Par Chris Lehman (revue presse : In These Times – extraits – 23/5/17)*
Un livre récent explique qu’entre les mains des militaires, les signes de la fin du monde deviennent des prophéties de droit.
…(…)… Dans son livre, le syndrome américain : l’Apocalypse, la Guerre et nos Appels à la grandeur (The American Syndrome : Apocalypse, War and Our Calls to Greatness) Betsy Hartmann trace notre obsession de l’apocalypse à l’époque des Puritains et son argumentation est lourde de sens. L’Amérique a, pendant des siècles, courtisé cette calamité qu’est la fin du monde, élément crucial dans la manière originale de notre pays de conduire une guerre. De nous imaginer, continuellement, au bord d’une catastrophe, nous avons rationalisé les interventions militaires, les unes après les autres. Cette obsession de nous projeter comme les acteurs principaux d’un drame historique provient, selon Hartmann, de notre culture protestante, qui a engendré ce sens inné d’être les Elus de notre nation. « Que les Américains soient spéciaux et exceptionnels, le peuple élu pour réaliser la volonté de Dieu ou sinon en souffrir les pires conséquences, est une vérité qui ne prête pas à démenti ». « Ainsi, est aussi la croyance que la guerre est de droit divin ».
La guerre du roi Philippe, une campagne du 17ème siècle pour exterminer les Américains autochtones- a encouragé les colons dans leurs rêves de protecteurs de la civilisation chrétienne. Cotton Matther a commémoré la migration des Puritains vers le nouveau monde comme « le dernier conflit contre l’ante- Christ et le signe avant-coureur du millénium imminent ».
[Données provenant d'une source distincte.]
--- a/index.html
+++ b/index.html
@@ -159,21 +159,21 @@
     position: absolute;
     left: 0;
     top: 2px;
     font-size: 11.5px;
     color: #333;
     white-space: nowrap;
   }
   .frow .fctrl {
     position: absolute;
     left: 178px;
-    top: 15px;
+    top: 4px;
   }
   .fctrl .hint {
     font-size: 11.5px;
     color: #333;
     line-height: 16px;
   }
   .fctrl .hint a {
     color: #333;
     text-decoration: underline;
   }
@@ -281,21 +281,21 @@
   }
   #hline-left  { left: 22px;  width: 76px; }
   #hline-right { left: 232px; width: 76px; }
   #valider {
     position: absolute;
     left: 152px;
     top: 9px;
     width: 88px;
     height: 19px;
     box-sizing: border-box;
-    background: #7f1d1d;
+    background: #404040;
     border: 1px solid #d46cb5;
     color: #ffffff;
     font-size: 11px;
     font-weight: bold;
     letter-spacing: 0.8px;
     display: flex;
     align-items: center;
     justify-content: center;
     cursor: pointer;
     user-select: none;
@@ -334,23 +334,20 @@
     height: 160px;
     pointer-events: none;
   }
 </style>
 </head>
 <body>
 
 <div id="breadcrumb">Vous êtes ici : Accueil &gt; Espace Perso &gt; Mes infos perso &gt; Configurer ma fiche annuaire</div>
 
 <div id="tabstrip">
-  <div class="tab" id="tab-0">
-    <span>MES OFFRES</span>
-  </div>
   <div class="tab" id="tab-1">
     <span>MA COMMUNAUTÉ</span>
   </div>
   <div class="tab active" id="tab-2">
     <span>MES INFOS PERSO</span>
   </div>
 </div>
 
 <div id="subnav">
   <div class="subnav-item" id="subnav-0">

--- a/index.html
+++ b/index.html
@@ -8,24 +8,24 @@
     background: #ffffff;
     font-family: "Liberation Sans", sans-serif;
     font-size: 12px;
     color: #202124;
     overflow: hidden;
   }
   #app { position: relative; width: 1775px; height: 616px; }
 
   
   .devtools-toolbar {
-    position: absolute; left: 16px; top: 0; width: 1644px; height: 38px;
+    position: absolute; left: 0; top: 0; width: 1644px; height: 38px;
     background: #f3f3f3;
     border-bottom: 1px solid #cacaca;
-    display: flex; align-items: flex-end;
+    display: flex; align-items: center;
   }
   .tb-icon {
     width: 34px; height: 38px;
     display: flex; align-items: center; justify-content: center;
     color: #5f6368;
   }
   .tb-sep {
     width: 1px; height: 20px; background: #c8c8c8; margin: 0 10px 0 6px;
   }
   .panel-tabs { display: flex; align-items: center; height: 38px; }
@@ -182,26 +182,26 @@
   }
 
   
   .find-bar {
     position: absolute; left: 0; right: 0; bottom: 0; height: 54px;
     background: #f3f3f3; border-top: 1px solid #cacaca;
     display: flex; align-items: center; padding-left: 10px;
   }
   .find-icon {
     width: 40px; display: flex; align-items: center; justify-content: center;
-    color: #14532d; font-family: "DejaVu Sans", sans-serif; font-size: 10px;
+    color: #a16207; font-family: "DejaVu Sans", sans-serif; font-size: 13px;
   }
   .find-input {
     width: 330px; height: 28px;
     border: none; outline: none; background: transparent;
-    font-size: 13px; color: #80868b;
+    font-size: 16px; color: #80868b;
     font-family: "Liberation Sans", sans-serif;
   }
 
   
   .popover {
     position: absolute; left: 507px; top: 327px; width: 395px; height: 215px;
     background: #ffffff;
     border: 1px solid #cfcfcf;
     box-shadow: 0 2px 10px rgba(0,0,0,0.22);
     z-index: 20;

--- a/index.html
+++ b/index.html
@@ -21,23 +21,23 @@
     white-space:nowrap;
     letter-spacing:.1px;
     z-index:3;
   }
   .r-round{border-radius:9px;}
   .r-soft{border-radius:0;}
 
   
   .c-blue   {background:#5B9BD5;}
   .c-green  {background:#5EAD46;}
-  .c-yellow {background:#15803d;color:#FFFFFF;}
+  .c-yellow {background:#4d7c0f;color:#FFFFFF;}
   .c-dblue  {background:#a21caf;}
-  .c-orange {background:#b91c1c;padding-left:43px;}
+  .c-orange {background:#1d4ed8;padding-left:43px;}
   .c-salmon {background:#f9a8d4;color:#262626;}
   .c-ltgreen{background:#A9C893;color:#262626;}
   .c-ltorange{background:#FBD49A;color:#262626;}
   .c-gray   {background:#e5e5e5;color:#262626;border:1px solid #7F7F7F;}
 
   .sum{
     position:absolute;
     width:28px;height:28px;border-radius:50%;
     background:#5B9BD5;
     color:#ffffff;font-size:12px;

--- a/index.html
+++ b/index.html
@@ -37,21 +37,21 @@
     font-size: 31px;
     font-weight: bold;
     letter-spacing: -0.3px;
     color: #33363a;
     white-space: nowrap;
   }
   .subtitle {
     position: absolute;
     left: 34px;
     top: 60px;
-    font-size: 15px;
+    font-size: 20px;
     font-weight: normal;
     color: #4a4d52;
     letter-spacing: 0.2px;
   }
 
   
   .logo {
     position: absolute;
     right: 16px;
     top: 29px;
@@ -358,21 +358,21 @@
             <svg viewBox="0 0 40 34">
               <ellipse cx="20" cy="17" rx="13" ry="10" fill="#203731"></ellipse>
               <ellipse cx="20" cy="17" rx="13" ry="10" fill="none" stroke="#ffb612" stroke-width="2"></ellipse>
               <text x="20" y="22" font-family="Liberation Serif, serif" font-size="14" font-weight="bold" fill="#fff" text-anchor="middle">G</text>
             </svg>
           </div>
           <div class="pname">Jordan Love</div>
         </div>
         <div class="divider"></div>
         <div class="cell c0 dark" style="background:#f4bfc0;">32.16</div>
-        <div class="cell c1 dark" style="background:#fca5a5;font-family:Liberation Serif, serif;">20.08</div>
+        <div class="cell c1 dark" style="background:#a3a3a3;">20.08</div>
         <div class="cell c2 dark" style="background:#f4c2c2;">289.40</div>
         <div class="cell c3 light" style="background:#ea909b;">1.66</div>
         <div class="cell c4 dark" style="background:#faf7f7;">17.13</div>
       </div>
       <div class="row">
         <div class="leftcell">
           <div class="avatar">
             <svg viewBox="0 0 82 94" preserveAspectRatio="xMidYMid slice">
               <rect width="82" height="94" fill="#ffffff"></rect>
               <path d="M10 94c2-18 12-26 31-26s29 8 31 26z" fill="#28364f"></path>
Pour Hartmann, nous devons briser cette addiction à une fantaisie apocalyptique défigurant le monde en faveur « d’un optimisme pratique et global comme celui exprimé sur une plaque du Parlement écossais ; « Travaille comme si tu vivais aux premiers jours d’une nation meilleure ». Elle critique par ailleurs, la rhétorique catastrophique de l’environnementalisme moderne. Elle fait exploser le spectre de la surpopulation et de la menace si présente du changement de climat, montrant comment l’état d’esprit d’un militarisme apocalyptique domine le mouvement pour sauver la planète. La « bombe de la population » devient maintenant une fantaisie raciste et impérialiste. Du Malthusianisme, elle écrit : « Il a convaincu de nombreuses personnes, d’un autre côté, bien intentionnées, qu’il était juste de limiter les droits humains à la reproduction des pauvres chez nous et à l’étranger afin de nous sauver ainsi que la planète d’une ruine certaine ».
Pareillement, les efforts pour diminuer les émissions de carbone glissent très vite vers une vision d’un ordre social mû par la violence et anarchique sur les confins de la civilisation occidentale, symbolisée par des hordes de « réfugiés climatiques » fuyant les océans en crue et la déforestation. Comme Hartmann le note, ces hordes ne sont, en réalité, que des migrants économiques normaux. Ils peuvent peut-être s’extraire de situations exacerbées par des températures en hausse, mais beaucoup sont déjà engagés dans une recherche migratoire de travail saisonnier.
Des dirigeants politiques comme John Kerry, Barack Obama ou Bernie Sanders ont tous accepté cette version des faits en attribuant la crise des réfugiés syriens à la sécheresse due au climat, dissociant la diminution des ressources du régime de Bachar al-Assad des conséquences de ses actes. Cela « a créé l’impression qu’une telle migration est un « phénomène normal » qui ne finira jamais. Harthman écrit : « Plutôt que de la voir comme une crise aux racines politiques, limitée dans le temps, on nous a encouragé à croire que nous entrions dans un monde d’urgence permanente ».
Et maintenant voici la question de sécurité nationale américaine. Les militaires ont déjà convenu de désigner le changement de climat comme une menace de sécurité nationale de première priorité, une position acclamée par les écologistes.
Mais Hartmann nous invite à être prudents dans ce que nous voulons. Au travers de la sécurisation du changement de climat et le désastre en réponse, on nous apprend à craindre les Noirs que le réchauffement mondial est censé déverser…(…)… Plus nous acceptons cette vision apocalyptique et raciste de l’avenir, plus nous concédons de pouvoir aux militaires.
Et ça, c’est notre plus court chemin vers l’apocalypse maintenant.
Chris Lehmann est l’auteur de The Money Cult: Capitalism, Christianity, and the Unmaking of the American Dream (Melville House, 2016).